You only have to look at the poor implementation record of inquiry after inquiry into issues surrounding the health and wellbeing of the nation’s First Peoples for evidence of the absence of any real political influence. Over the last three decades we have seen (most significantly) the National Aboriginal Health Strategy (1989), the Royal Commission into Aboriginal Deaths in Custody (1991) and the Bringing Them Home report (1997). They are among numerous other Royal Commissions and parliamentary inquiries into issues surrounding Aboriginal disadvantage resulting in recommendations that have not been fully implemented.
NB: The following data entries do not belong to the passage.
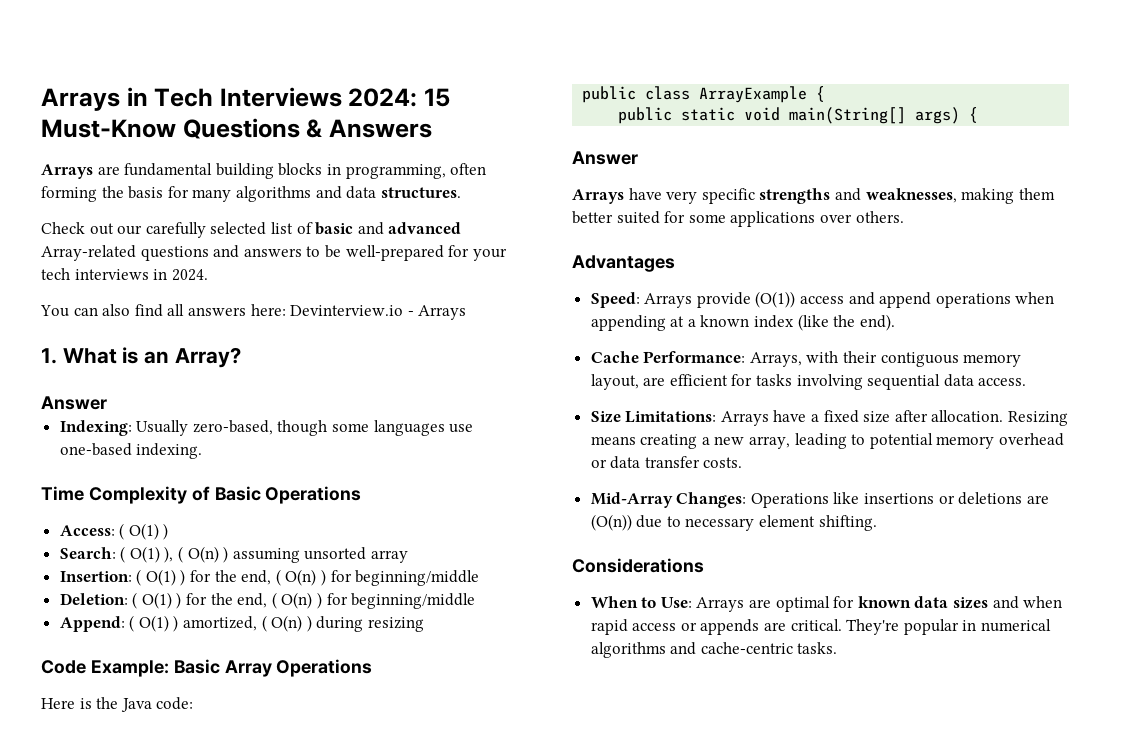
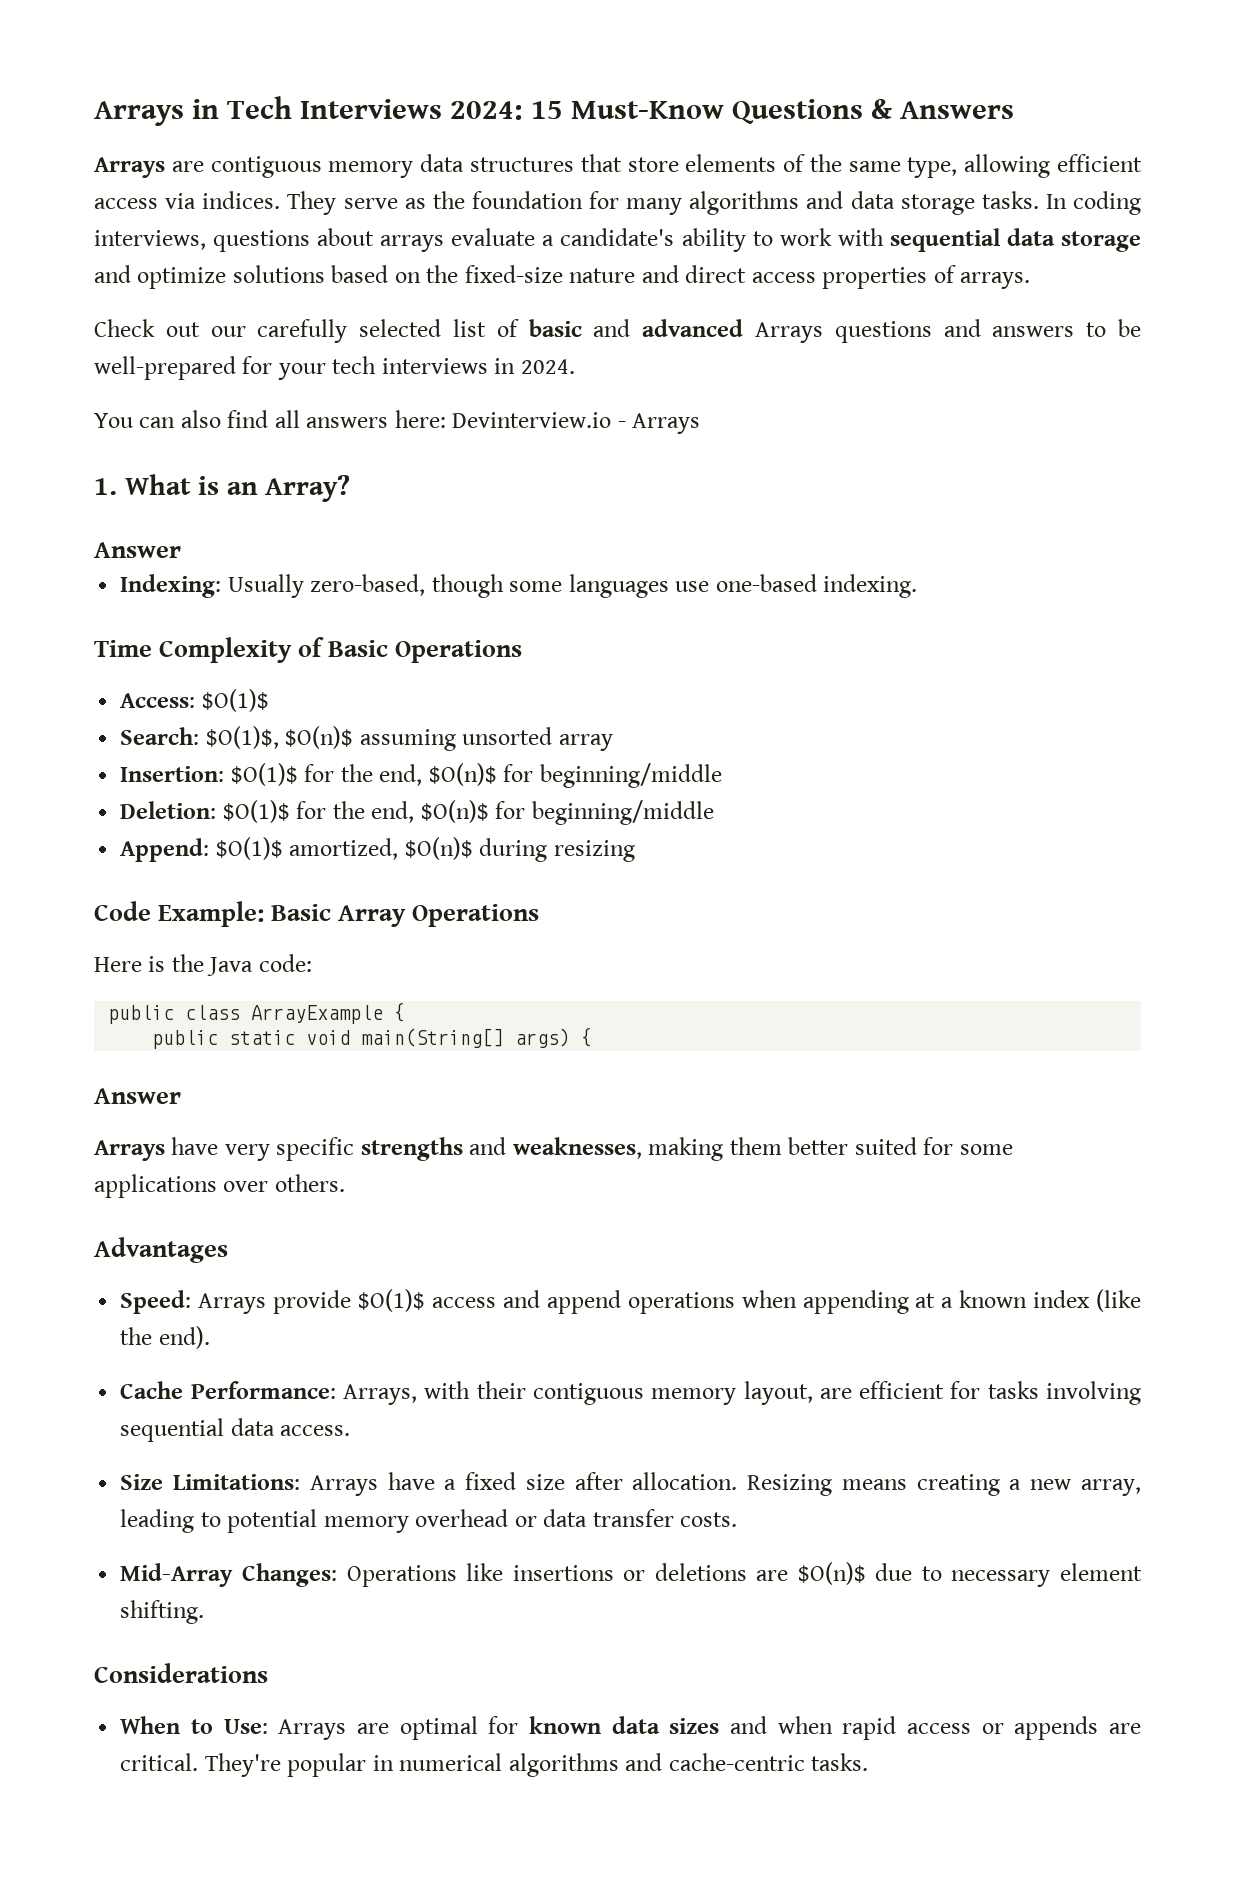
- Arrays are fundamental building blocks in programming, often forming the basis for many algorithms and data structures.
+ Arrays are contiguous memory data structures that store elements of the same type, allowing efficient access via indices. They serve as the foundation for many algorithms and data storage tasks. In coding interviews, questions about arrays evaluate a candidate's ability to work with sequential data storage and optimize solutions based on the fixed-size nature and direct access properties of arrays.
- Check out our carefully selected list of basic and advanced Array-related questions and answers to be well-prepared for your tech interviews in 2024.
+ Check out our carefully selected list of basic and advanced Arrays questions and answers to be well-prepared for your tech interviews in 2024.
- Access: ( O(1) )
- Search: ( O(1) ), ( O(n) ) assuming unsorted array
- Insertion: ( O(1) ) for the end, ( O(n) ) for beginning/middle
- Deletion: ( O(1) ) for the end, ( O(n) ) for beginning/middle
- Append: ( O(1) ) amortized, ( O(n) ) during resizing
+ Access: $O(1)$
+ Search: $O(1)$, $O(n)$ assuming unsorted array
+ Insertion: $O(1)$ for the end, $O(n)$ for beginning/middle
+ Deletion: $O(1)$ for the end, $O(n)$ for beginning/middle
+ Append: $O(1)$ amortized, $O(n)$ during resizing
- Speed: Arrays provide (O(1)) access and append operations when appending at a known index (like the end).
+ Speed: Arrays provide $O(1)$ access and append operations when appending at a known index (like the end).
- Mid-Array Changes: Operations like insertions or deletions are (O(n)) due to necessary element shifting.
+ Mid-Array Changes: Operations like insertions or deletions are $O(n)$ due to necessary element shifting.

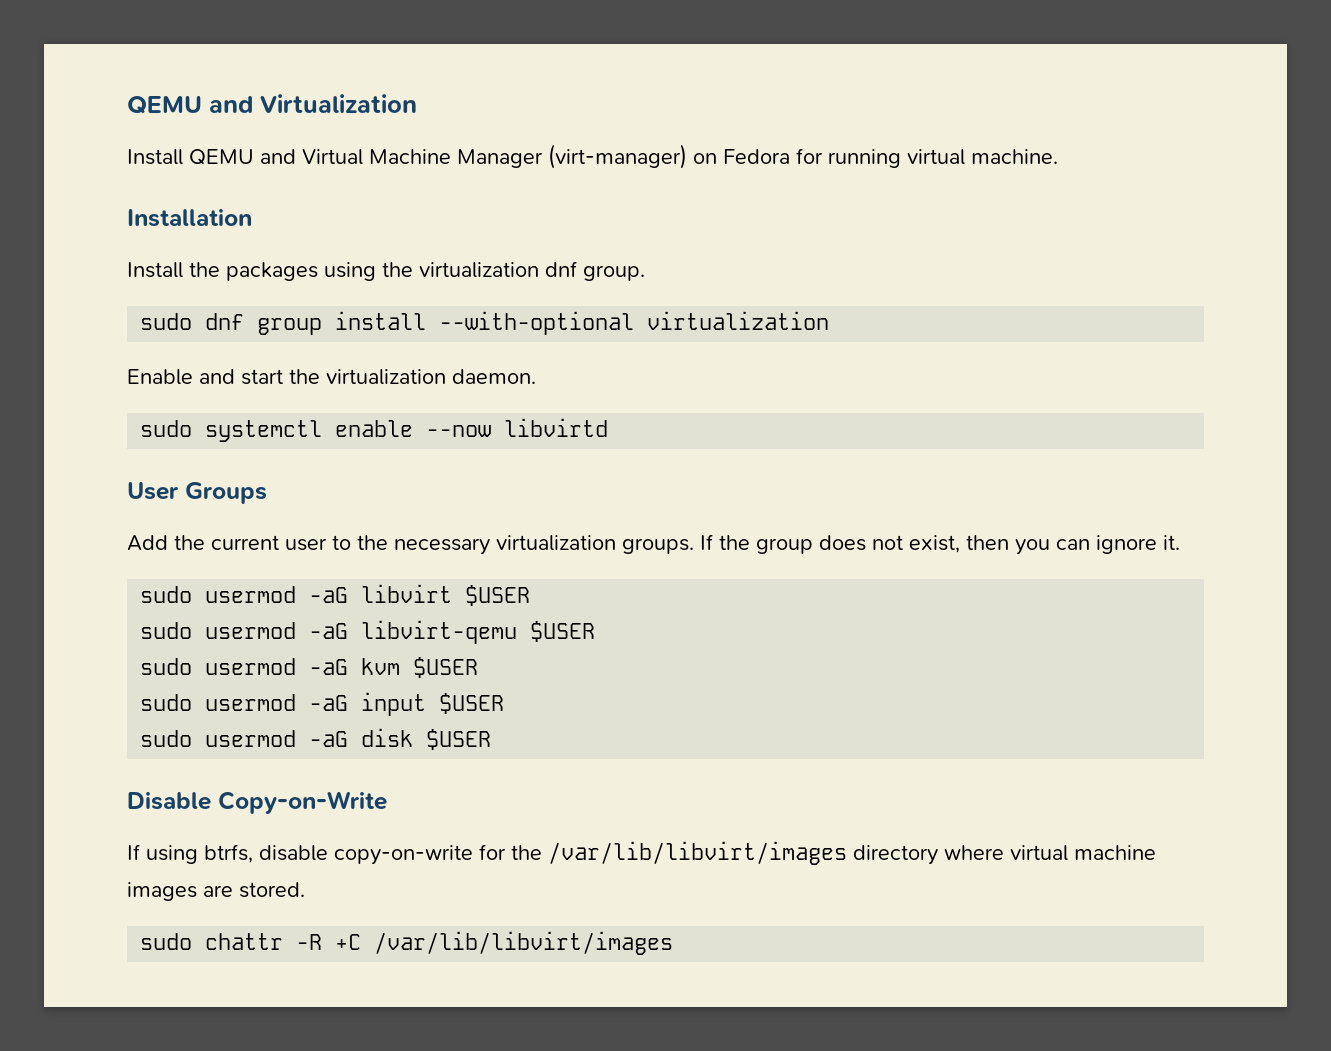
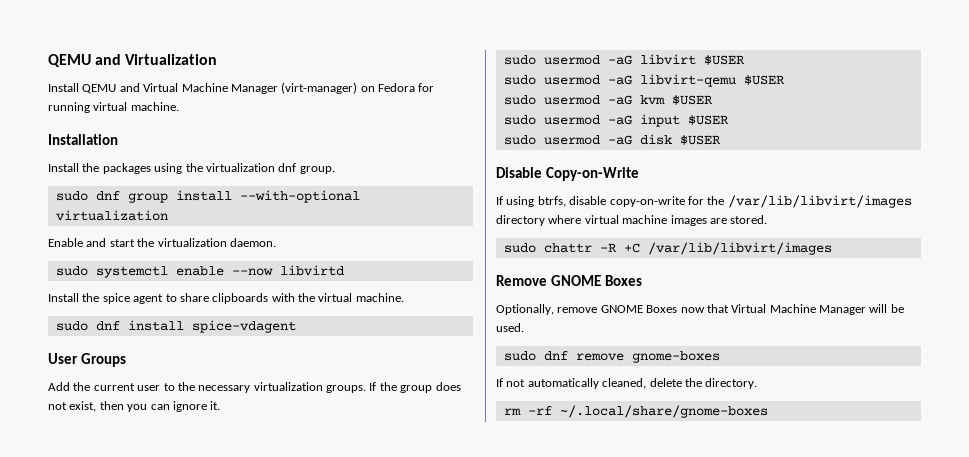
+ Install the spice agent to share clipboards with the virtual machine.
+ sudo dnf install spice-vdagent
+ Remove GNOME Boxes
+ Optionally, remove GNOME Boxes now that Virtual Machine Manager will be used.
+ sudo dnf remove gnome-boxes
+ If not automatically cleaned, delete the directory.
+ rm -rf ~/.local/share/gnome-boxes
I often think there needs to be a Royal Commission into the failure to implement so many Royal Commissions.

A genuine commitment to ‘Closing the Gap’ must include the establishment of a national representative body for Australia’s First Nations, as was recommended by the Referendum Council after extensive consultation with Aboriginal and Torres Strait Islander communities across Australia. This must come alongside a Makarrata Commission to supervise a process of agreement-making and truth-telling between governments and Aboriginal and Torres Strait Islander peoples. Such changes, foreshadowed in the Uluru Statement from the Heart, have the support of the overwhelming majority of Aboriginal people and would provide the basis for substantive change in Aboriginal lives, as opposed to mere symbolic recognition.

This NAIDOC Week we need to lift our gaze and consider the bigger picture reforms required to take the next step forward. A Voice to Parliament; agreements or treaties; and a process to enable systematic truth telling. All of this is achievable, and all requires deep listening from the Australian community and a commitment to action if we are to all move forward together as a single, unified nation.